- **TASK INSTRUCTIONS**
In the material below, find the line with "tax: 10% = 94.71 -> 10% = 170.77" and the line with "D-950/D-850 REPLACEMENT FILTERS: 5", then output both and every line between them exactly, omitting pictures.

++++++

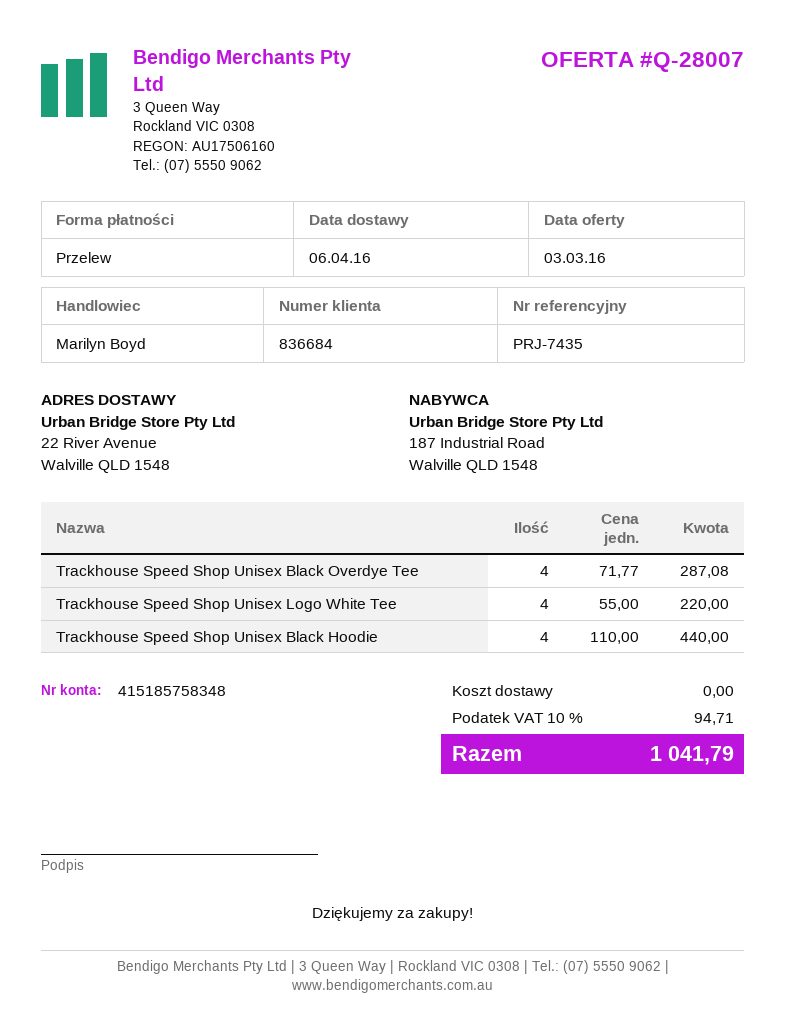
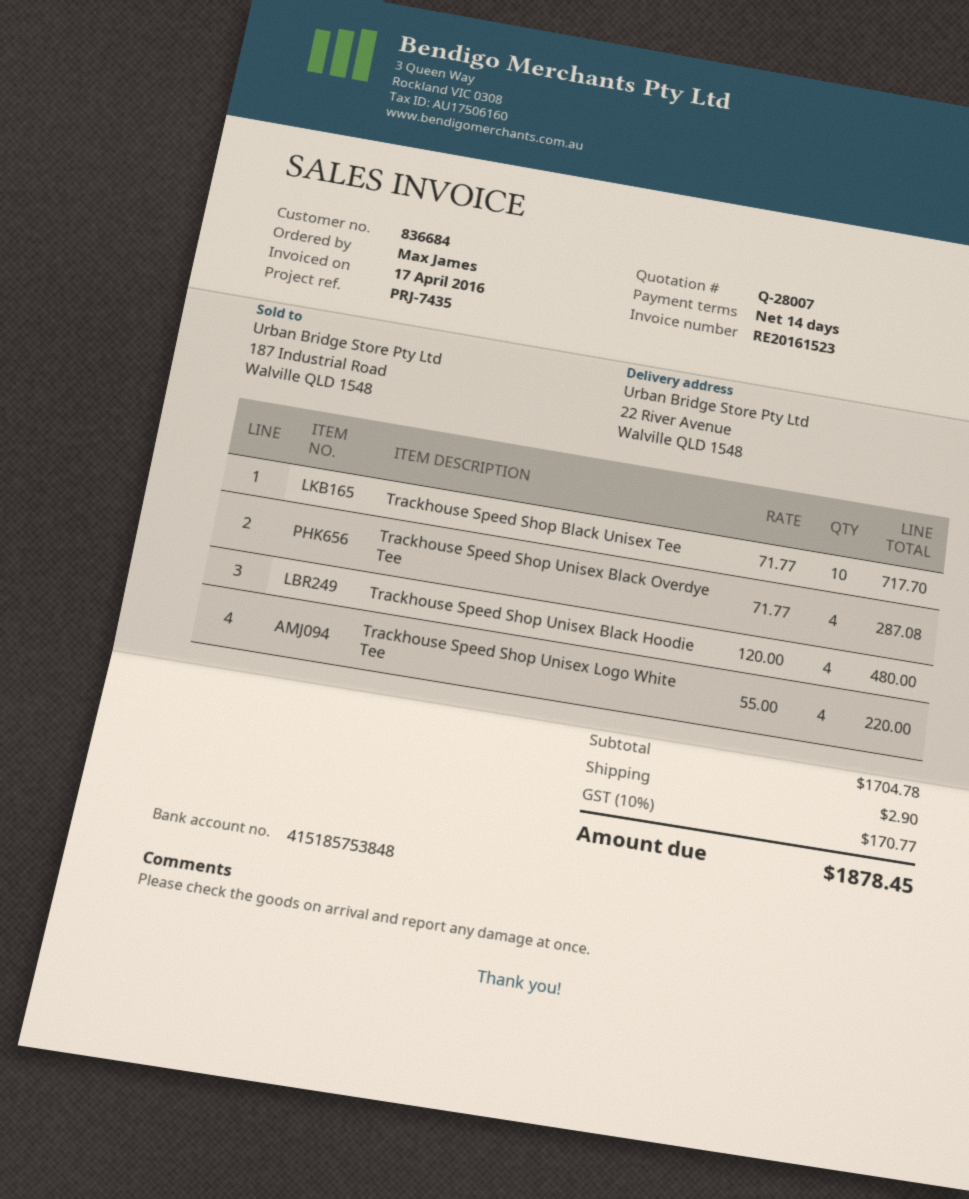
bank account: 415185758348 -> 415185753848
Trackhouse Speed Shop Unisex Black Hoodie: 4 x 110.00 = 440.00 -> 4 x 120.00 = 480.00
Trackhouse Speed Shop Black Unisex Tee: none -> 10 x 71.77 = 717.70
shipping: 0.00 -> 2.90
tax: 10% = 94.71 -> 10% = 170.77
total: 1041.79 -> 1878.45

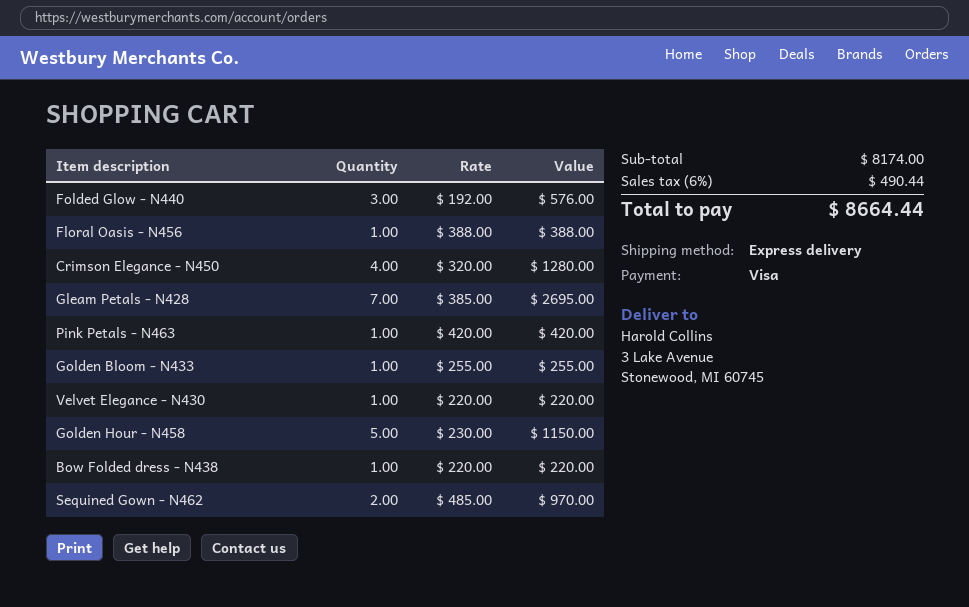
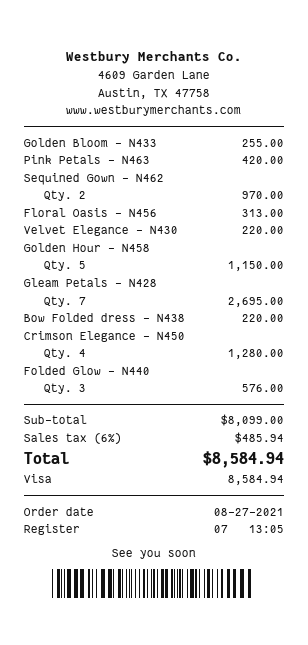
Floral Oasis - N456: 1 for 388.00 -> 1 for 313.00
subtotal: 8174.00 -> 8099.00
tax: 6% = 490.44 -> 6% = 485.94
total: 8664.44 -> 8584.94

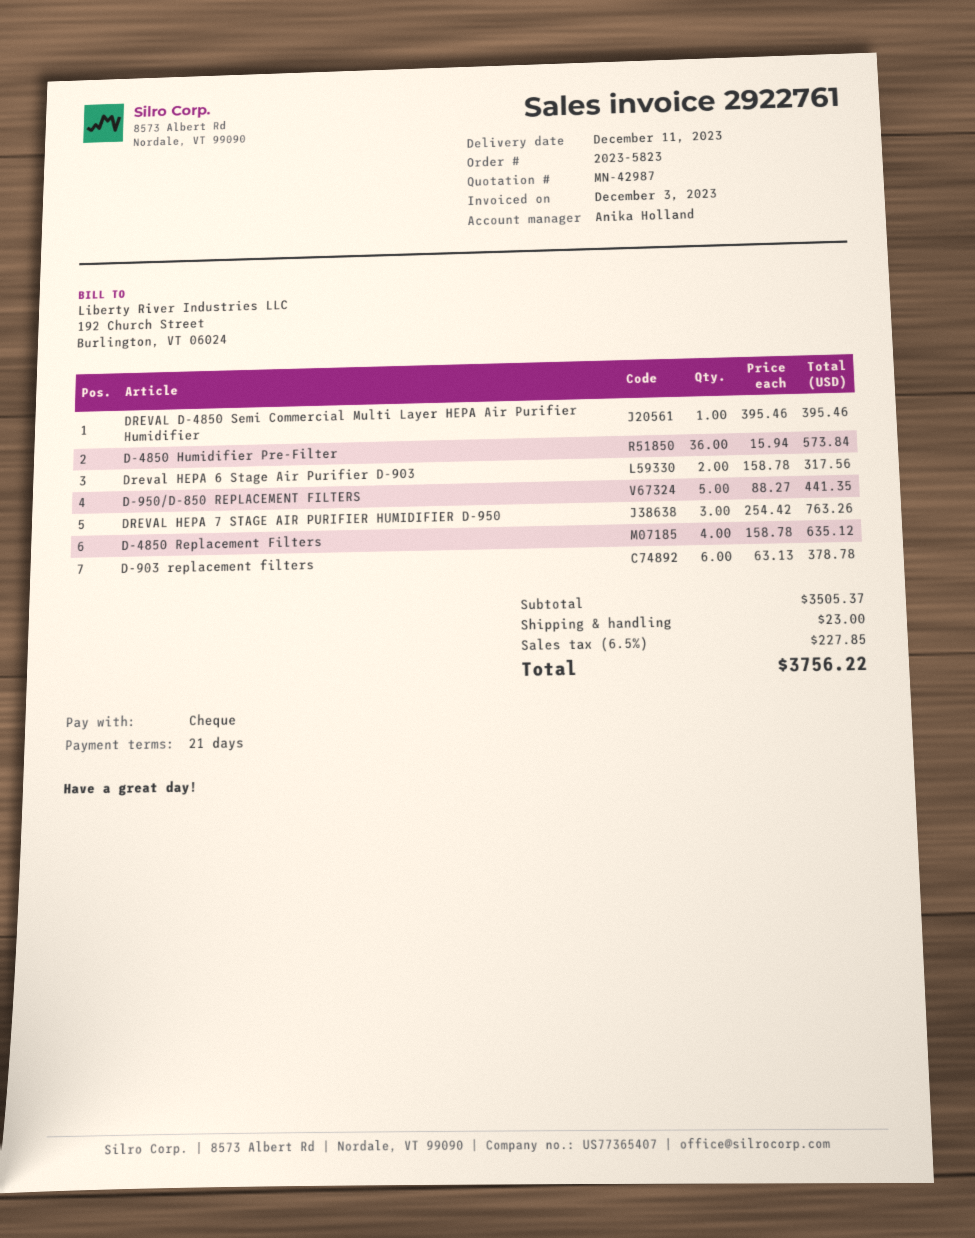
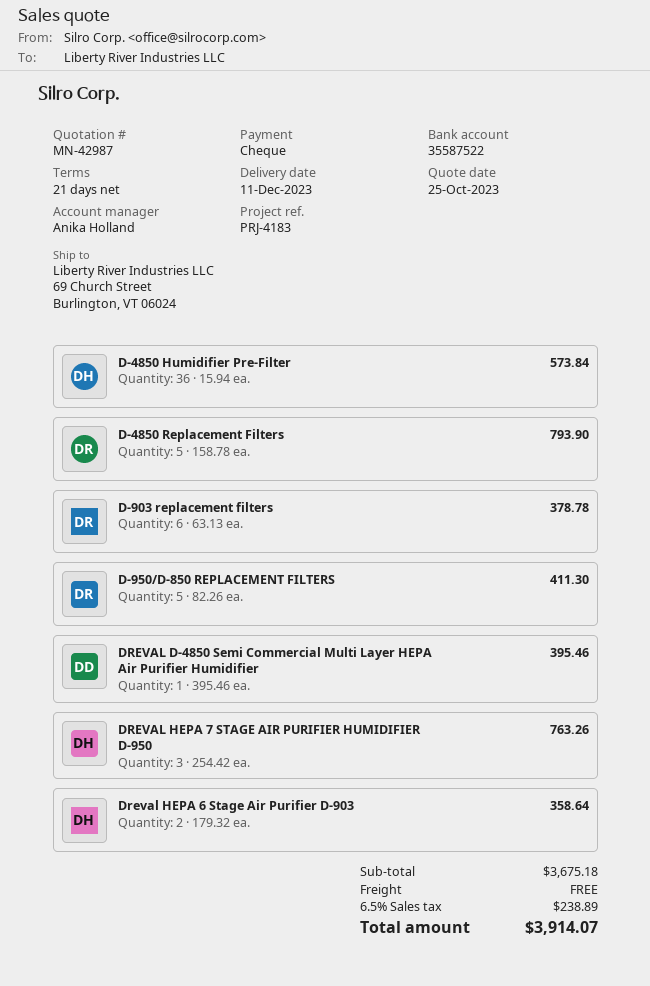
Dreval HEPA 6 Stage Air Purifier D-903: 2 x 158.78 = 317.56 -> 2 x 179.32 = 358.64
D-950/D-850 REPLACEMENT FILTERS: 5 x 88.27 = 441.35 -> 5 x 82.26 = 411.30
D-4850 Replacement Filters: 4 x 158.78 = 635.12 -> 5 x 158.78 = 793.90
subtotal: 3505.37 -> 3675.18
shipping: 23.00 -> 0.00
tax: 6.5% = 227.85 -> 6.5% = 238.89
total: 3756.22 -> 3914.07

++++++

- **WRITTEN SOLUTION**
tax: 10% = 94.71 -> 10% = 170.77
total: 1041.79 -> 1878.45

Floral Oasis - N456: 1 for 388.00 -> 1 for 313.00
subtotal: 8174.00 -> 8099.00
tax: 6% = 490.44 -> 6% = 485.94
total: 8664.44 -> 8584.94

Dreval HEPA 6 Stage Air Purifier D-903: 2 x 158.78 = 317.56 -> 2 x 179.32 = 358.64
D-950/D-850 REPLACEMENT FILTERS: 5 x 88.27 = 441.35 -> 5 x 82.26 = 411.30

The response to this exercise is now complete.